Olhando a uma promoção do cinema português junto de todos os grupos etários e olhando à sua importância enquanto ferramenta pedagógica, as sessões da tarde  tiveram um direcionamento para o público juvenil. Obras como O Homem-Pykante, de Edgar Pêra, a Aparição, de Fernando Vendrell, Peregrinação de João Botelho e Pedro e Inês, de António Ferreira, foram incluídas nestas sessões que permitiram aproximar o cinema nacional dos seus públicos, olhando-o além da vertente lúdica, mas como um instrumento vivo que traz à luz contemporânea a cultura literária portuguesa.

Enquanto espaços dedicados ao debate do cinema e dos estudos cinematográficos foram organizadas três MasterSessions; A representação da crise no cinema português nos festivais de cinema europeus”, “Novas Propostas Formais no Cinema Contemporâneo” e “O valor de uma marca do/no Cinema Português”. Co-organizadas pelo Laboratório de Investigação e Práticas Artísticas da Universidade de Coimbra (LIPA/UC), decorreram, respetivamente, nos dias 26, 28 e 30 de novembro, às 18h, na Sala de Carvão, com a moderação de Sérgio Dias Branco, professor auxiliar de Estudos Fílmicos da Universidade de Coimbra. Estas sessões complementam o papel de formação crítica e intelectual sobre o cinema nacional que os Caminhos promovem. Procura-se acima de tudo o confronto de ideias, pela participação de oradores de diferentes atividades e setores, para chegar a novas conclusões e novos caminhos para o nosso cinema.  
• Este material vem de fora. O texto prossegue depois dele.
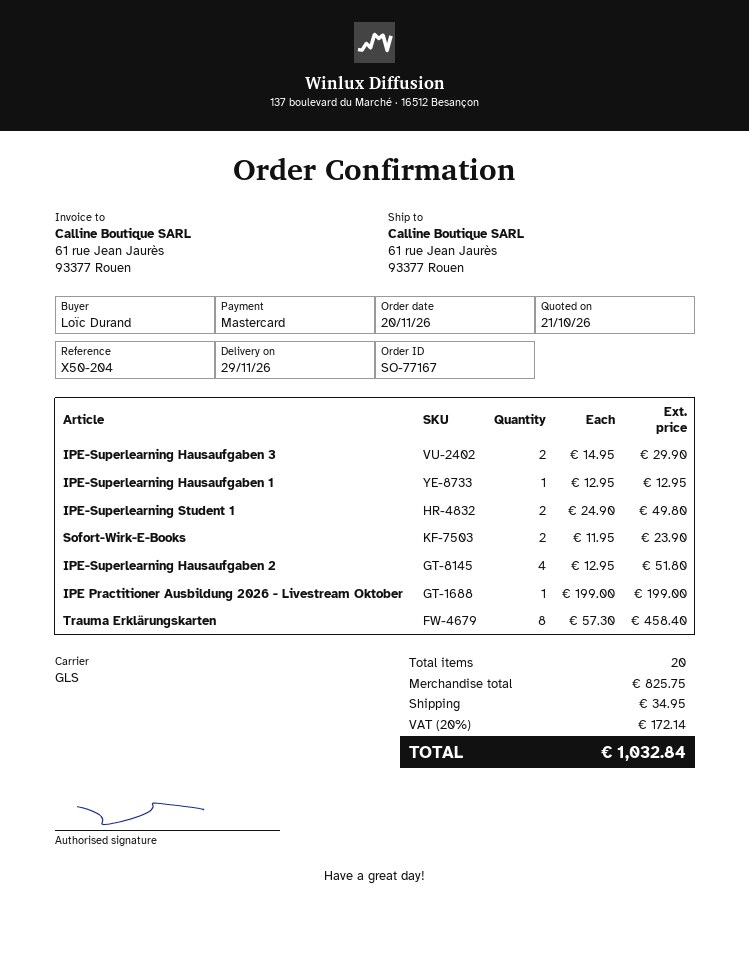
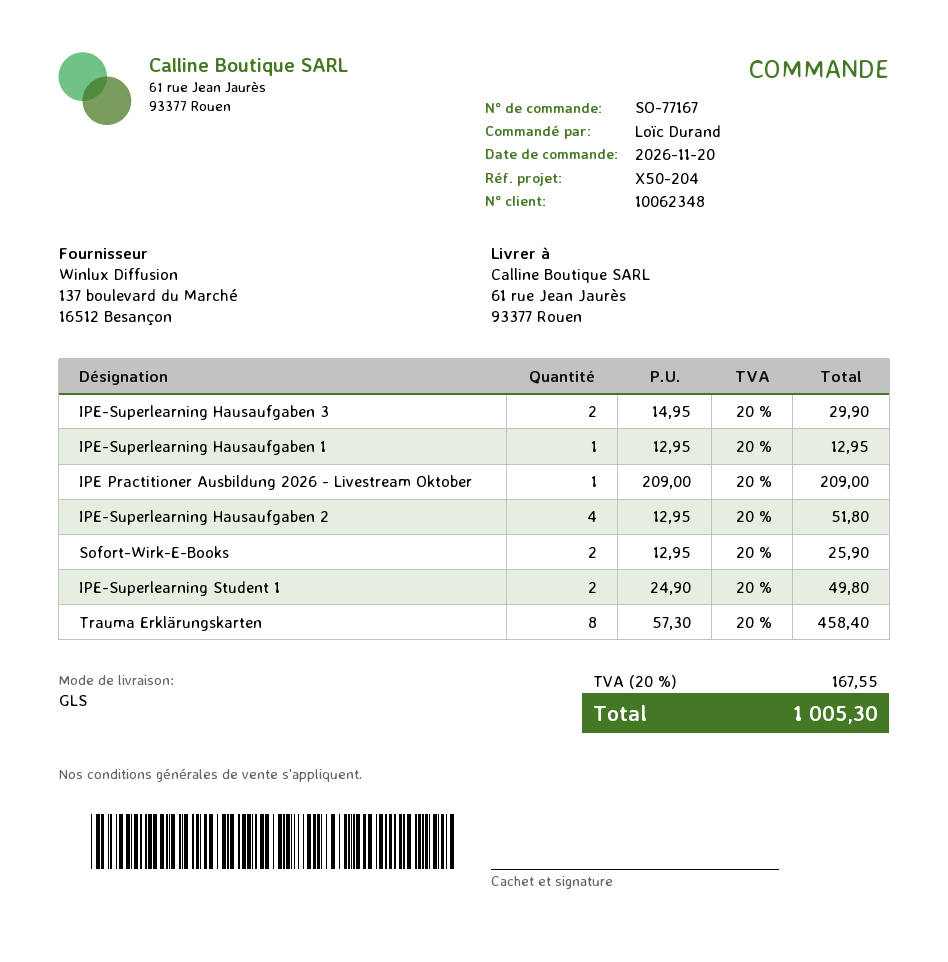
Sofort-Wirk-E-Books: 2 x 11.95 = 23.90 -> 2 x 12.95 = 25.90
IPE Practitioner Ausbildung 2026 - Livestream Oktober: 1 x 199.00 = 199.00 -> 1 x 209.00 = 209.00
shipping: 34.95 -> none
tax: 20% = 172.14 -> 20% = 167.55
total: 1032.84 -> 1005.30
A representação da crise no cinema português nos festivais de cinema europeus” foi o tema que inaugurou estas sessões, a 26 de novembro. À conversa estiveram Paulo Cunha, investigador e programador, Filipa Reis, diretora de cinema, e Saúl Rafael, responsável pela equipa de Marketing cinematográfico na NOS Lusomundo Audiovisuais. Foram discutidas possíveis soluções para uma maior dinamização e criação de uma indústria do cinema nacional. Mais distribuidores da arte cinematográfica e a elaboração de uma estratégia a longo prazo foram os pontos fulcrais da discussão. Na opinião dos oradores o principal problema do cinema português é a falta de investimento e de pessoas que, segundo Filipa Reis, “tenham a ousadia de investir”.

Alexandre Oliveira, produtor de cinema, Fausto Cruchinho Pereira, Doutor em Estudos Artísticos com especialização em Estudos Fílmicos e da Imagem e Ana Isabel Soares, professora na Universidade do Algarve foram os oradores, no dia 28 de novembro e debateram acerca das “Novas Propostas Formais no Cinema Contemporâneo”. Uma das conclusões da discussão foi que o espetador experimental é cada vez menos frequente nesta era de ubiquidade digital face à disponibilidade constante dos meios multimédia no nosso quotidiano. Será necessário estar predisposto a experimentar, sentir e assistir a novas formas narrativas e com isso se deixar levar pelas camadas sensoriais oferecidas pelo cinema contemporâneo.  

Por último, no dia 30 de novembro, a temática “O valor de uma marca do/no Cinema Português” foi levada a discussão por Edson Athayde, CEO e Diretor Criativo Executivo da FCB Lisboa, Jorge Pelicano, realizador e produtor, e Luís Filipe Menezes, Vice-Reitor da Universidade de Coimbra para a Cultura e Turismo. O objetivo inicial era encontrar um motivo condutor para a produção nacional nesta era em que o governo aposta no país como um centro de acolhimento para produções internacionais, bem como se procuram diversificar as co-produções internacionais, em especial de orçamento superior ao praticado na “indústria nacional”. Encontrou-se pela discussão antes de que forma é possível valorizar o nosso cinema e como é que a produção portuguesa é possível através do conjunto de medidas, acções e acima de tudo promoção junto dos espetadores da cultura nacional.